Yeah, you heard me right. I’m talking about that fluffy golden ball of sunshine and unadulterated joy currently lounging on your living room couch. I’ve had enough of Golden Retrievers thinking they can just take a backseat when it comes to North Korea. While their owners have been slogging away at creating world peace, Golden Retrievers just waste their days staring into space and engaging in meaningless pursuits such as chasing their own tail. What have they done to de-escalate the nuclear crisis?

It’s not just those living in Singapore, even the Golden Retrievers in Guam seem completely apathetic to North Korea. They think they can just leave it to the humans. This shrugging of responsibility is completely appalling considering that Golden Retrievers do not even have the resilience or adaptability of cockroaches to outlive this crisis.
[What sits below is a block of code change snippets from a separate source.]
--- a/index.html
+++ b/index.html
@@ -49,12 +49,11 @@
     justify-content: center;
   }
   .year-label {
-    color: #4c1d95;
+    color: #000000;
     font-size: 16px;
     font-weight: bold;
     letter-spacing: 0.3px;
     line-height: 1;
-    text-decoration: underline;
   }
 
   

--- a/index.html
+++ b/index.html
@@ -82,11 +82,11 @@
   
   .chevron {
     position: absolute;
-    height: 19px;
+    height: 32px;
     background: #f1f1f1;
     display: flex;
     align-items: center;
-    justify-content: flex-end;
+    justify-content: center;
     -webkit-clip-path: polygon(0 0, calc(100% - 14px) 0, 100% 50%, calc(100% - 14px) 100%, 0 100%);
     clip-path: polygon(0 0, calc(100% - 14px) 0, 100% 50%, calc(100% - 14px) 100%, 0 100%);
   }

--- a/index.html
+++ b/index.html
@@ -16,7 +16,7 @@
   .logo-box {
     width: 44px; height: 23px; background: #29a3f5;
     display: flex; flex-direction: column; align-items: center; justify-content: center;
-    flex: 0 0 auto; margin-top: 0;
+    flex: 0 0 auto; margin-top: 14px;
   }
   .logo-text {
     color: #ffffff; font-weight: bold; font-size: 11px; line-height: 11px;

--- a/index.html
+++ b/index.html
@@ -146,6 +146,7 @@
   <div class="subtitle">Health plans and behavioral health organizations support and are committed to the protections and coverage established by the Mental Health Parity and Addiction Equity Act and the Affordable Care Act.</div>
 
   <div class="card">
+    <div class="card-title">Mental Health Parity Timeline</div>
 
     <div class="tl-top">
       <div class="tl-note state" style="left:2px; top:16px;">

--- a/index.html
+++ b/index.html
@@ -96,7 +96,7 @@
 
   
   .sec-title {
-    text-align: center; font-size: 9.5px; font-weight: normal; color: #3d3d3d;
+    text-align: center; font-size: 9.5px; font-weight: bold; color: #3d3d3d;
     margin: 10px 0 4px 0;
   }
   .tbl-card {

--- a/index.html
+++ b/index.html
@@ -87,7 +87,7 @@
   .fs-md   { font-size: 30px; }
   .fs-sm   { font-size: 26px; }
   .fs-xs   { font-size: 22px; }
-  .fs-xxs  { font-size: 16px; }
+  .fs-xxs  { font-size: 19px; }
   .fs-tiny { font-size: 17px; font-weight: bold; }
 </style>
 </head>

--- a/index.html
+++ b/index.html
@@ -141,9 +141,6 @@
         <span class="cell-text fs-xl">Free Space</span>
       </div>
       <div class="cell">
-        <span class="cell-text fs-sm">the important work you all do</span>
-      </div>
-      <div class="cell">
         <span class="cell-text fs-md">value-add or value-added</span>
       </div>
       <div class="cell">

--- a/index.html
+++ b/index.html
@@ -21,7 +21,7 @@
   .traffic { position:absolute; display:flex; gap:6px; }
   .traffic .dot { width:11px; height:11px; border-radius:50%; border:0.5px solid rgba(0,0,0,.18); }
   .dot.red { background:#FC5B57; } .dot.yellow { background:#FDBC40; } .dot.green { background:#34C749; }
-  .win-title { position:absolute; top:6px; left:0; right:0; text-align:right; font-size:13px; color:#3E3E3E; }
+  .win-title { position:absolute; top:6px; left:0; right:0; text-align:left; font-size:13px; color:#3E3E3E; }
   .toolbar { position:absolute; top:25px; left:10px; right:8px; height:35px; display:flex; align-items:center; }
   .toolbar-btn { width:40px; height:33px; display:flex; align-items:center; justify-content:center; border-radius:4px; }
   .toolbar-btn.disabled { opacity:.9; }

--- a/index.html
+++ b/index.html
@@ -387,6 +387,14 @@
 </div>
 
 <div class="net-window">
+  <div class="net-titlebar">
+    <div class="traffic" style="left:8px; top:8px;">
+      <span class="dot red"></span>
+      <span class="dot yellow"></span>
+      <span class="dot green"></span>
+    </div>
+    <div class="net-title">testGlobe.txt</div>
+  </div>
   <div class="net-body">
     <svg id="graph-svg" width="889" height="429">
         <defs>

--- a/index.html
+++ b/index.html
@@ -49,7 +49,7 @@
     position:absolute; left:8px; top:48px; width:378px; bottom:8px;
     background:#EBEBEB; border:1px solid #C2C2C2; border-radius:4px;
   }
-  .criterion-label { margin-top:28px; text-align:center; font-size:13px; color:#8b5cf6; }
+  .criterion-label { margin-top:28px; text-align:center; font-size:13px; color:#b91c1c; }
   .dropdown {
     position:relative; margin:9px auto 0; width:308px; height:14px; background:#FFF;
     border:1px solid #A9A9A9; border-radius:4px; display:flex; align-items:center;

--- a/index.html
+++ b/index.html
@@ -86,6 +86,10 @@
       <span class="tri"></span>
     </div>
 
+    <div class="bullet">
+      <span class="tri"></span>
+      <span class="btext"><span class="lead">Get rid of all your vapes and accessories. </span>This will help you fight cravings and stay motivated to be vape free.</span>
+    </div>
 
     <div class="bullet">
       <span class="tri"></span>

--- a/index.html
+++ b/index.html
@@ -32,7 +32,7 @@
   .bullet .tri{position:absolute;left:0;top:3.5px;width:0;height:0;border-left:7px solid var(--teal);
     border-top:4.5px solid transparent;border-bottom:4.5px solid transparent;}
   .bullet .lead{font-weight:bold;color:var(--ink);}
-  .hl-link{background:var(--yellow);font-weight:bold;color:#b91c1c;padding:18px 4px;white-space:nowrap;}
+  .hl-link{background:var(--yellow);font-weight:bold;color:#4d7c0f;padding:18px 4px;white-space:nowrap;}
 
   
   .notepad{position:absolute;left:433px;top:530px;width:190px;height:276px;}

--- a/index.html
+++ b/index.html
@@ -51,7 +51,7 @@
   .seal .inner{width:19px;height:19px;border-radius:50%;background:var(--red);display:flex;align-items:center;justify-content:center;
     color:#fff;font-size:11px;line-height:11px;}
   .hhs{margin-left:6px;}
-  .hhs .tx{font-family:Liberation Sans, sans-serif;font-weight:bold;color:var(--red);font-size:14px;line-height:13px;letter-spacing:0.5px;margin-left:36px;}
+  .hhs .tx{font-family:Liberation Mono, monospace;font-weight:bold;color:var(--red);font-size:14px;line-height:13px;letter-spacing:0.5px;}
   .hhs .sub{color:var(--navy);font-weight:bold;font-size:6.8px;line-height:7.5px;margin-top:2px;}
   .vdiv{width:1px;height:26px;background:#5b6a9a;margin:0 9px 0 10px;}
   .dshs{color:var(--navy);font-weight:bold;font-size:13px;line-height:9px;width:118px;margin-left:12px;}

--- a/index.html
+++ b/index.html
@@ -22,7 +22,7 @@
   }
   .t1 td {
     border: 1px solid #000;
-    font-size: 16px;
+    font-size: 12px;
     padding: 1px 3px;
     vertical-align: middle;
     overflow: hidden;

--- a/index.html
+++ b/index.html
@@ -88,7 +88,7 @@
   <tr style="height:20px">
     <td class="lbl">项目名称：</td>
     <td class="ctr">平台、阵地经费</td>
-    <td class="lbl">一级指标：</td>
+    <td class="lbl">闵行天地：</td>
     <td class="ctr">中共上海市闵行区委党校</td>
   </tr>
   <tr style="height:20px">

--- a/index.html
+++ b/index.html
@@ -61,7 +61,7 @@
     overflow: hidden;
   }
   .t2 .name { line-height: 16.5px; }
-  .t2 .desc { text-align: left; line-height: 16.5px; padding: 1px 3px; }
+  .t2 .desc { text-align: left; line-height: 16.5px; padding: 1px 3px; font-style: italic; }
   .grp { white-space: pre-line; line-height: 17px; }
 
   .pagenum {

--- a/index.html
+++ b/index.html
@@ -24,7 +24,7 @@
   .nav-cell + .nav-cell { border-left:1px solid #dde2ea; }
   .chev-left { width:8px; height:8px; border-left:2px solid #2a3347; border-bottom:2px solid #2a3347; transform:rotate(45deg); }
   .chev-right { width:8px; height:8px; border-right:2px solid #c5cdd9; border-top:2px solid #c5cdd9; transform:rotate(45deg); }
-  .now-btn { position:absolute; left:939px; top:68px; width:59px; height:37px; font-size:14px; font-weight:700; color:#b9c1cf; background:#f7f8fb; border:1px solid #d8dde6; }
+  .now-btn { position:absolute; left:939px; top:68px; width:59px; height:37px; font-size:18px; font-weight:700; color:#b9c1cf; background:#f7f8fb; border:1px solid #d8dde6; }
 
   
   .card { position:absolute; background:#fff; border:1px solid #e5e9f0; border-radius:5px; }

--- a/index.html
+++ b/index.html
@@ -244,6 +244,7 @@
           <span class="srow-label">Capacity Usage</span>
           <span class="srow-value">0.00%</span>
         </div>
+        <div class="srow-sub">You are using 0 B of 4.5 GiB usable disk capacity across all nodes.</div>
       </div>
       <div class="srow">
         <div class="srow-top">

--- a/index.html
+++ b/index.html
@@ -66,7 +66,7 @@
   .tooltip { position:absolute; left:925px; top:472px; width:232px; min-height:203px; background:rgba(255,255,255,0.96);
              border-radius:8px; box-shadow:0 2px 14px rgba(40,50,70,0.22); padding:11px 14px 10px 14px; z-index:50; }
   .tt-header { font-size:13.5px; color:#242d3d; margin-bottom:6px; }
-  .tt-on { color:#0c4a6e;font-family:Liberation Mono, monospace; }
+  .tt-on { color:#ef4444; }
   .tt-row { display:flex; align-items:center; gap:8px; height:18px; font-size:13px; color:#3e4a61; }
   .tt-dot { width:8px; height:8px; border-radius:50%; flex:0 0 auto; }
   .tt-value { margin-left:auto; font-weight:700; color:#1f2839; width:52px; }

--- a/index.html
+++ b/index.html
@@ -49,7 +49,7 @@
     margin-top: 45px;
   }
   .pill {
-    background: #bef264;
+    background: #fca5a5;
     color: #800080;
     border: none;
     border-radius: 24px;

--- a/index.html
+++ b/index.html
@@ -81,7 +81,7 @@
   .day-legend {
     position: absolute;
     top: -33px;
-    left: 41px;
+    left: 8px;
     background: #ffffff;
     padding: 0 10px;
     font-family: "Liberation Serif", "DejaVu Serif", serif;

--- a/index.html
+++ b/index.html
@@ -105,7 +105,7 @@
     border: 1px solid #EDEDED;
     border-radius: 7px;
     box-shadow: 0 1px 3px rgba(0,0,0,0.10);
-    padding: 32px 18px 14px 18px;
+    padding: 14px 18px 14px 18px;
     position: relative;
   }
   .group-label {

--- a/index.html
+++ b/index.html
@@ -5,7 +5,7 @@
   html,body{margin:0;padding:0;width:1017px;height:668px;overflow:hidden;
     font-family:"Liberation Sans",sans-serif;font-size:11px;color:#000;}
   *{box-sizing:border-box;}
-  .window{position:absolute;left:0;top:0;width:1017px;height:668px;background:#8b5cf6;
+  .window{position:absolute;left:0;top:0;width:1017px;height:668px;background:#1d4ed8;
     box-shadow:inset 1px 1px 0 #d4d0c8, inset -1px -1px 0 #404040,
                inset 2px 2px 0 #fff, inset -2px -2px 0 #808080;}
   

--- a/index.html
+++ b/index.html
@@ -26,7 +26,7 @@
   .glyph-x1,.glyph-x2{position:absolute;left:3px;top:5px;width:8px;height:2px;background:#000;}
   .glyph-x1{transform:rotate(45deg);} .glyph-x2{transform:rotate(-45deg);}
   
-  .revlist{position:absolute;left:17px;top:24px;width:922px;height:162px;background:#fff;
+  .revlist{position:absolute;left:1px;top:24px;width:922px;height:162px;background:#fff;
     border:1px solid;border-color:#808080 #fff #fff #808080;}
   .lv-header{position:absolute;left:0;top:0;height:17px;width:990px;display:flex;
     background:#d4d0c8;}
All they care about is frisbee time and dog treats instead of the millions of potential victims in a nuclear strike. This sort of selfish and idle behaviour really makes me question, “Who even is a good boy?”

Do not let skeptics mislead you into thinking that this is an issue of ability. I’ve had enough of Golden Retrievers giving irrelevant excuses like, “Oh, but I don’t even have opposable thumbs. How can I even have any negotiating power in the political sphere?” Listen to yourselves. At least Huskies pull sleds and contribute to the transportation industry. The lack of effort from Golden Retrievers is bringing shame to their entire species.

However, the good news is that it’s not too late. Until Rocket Man launches any nuclear missiles, there is still hope that we can avoid a nuclear catastrophe. But, this is not something that politicians alone can solve. It’s time for Golden Retrieves to stop wagging their tails. They must live up to their title as ‘man’s best friend’ and do something to put an end to North Korea’s nuclear crisis.